> [Provided records]:
▼

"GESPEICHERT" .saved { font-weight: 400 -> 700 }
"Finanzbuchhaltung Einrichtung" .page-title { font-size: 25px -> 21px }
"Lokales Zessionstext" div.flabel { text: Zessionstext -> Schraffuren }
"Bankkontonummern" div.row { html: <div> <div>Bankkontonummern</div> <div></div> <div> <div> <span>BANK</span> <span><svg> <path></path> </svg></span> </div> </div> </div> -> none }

▲
▼

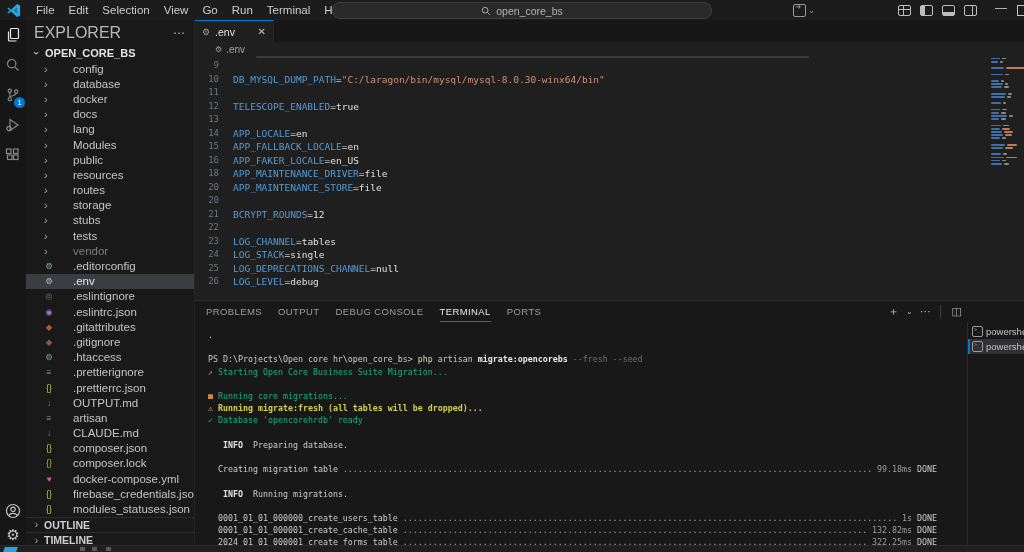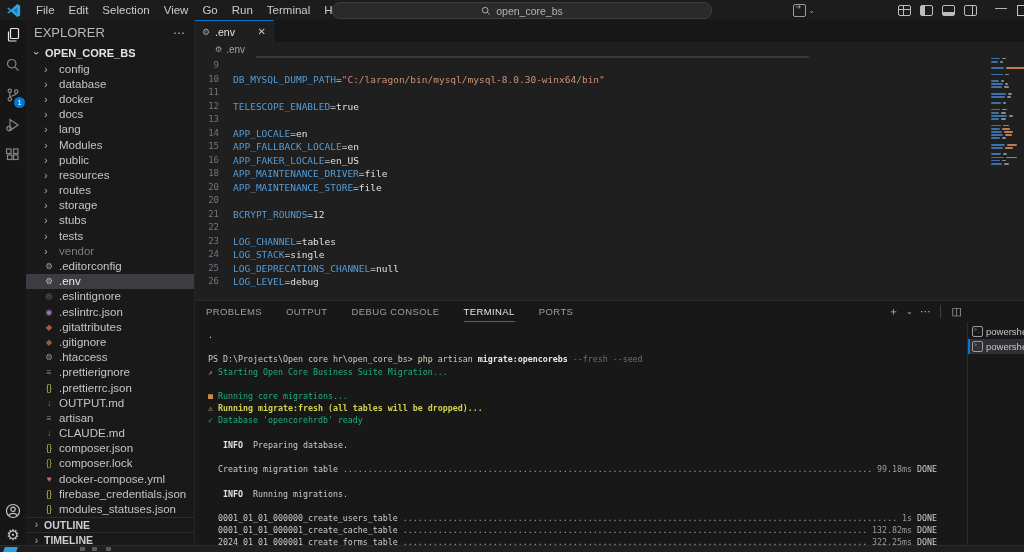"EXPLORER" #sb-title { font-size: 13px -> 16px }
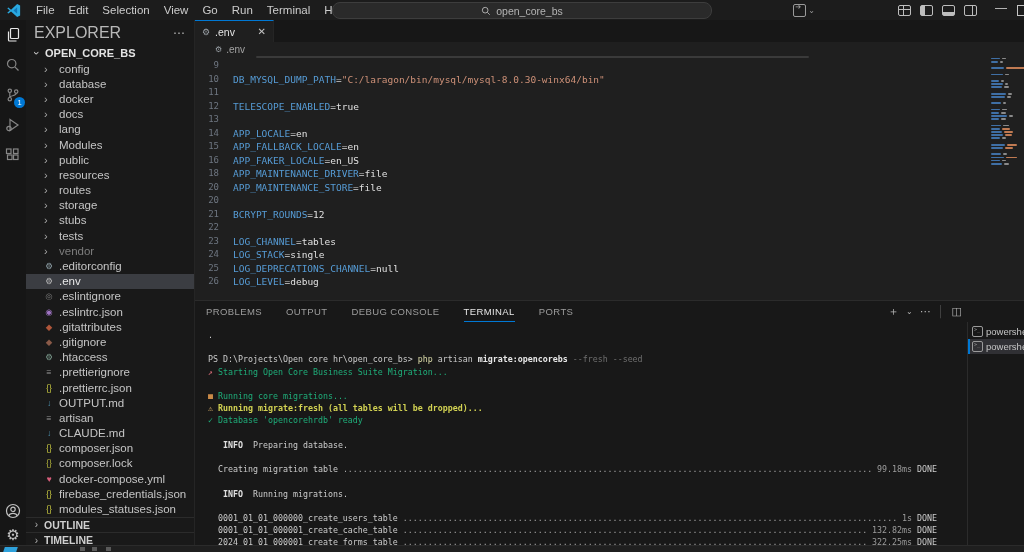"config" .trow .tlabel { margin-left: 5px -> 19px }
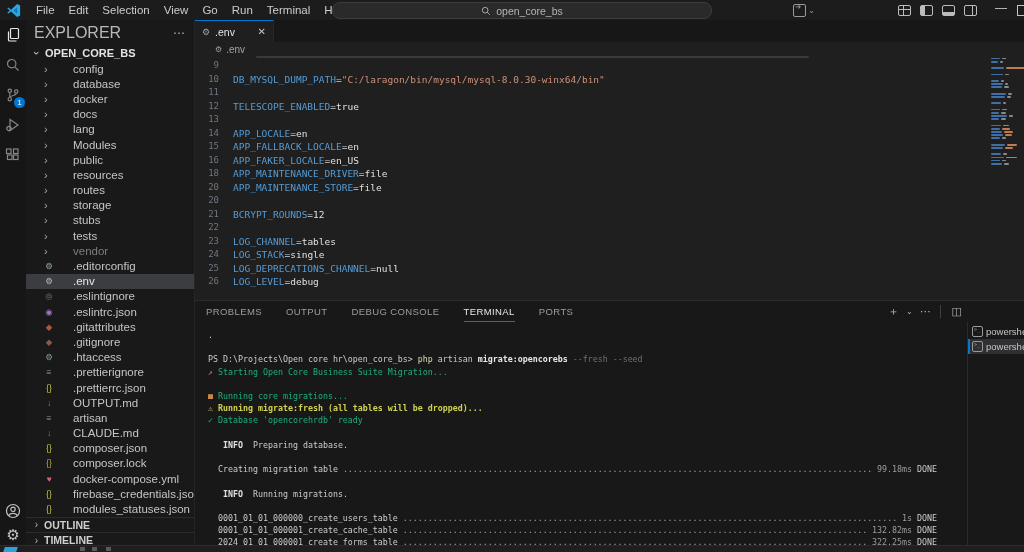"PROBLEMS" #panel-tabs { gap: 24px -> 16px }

▲

Give back the records above exactly, limited to the lines between the one holding "font-weight: 400 ->" and the one holding "html: <div> <div>Bankkontonummern</div>", inclusive.

"GESPEICHERT" .saved { font-weight: 400 -> 700 }
"Finanzbuchhaltung Einrichtung" .page-title { font-size: 25px -> 21px }
"Lokales Zessionstext" div.flabel { text: Zessionstext -> Schraffuren }
"Bankkontonummern" div.row { html: <div> <div>Bankkontonummern</div> <div></div> <div> <div> <span>BANK</span> <span><svg> <path></path> </svg></span> </div> </div> </div> -> none }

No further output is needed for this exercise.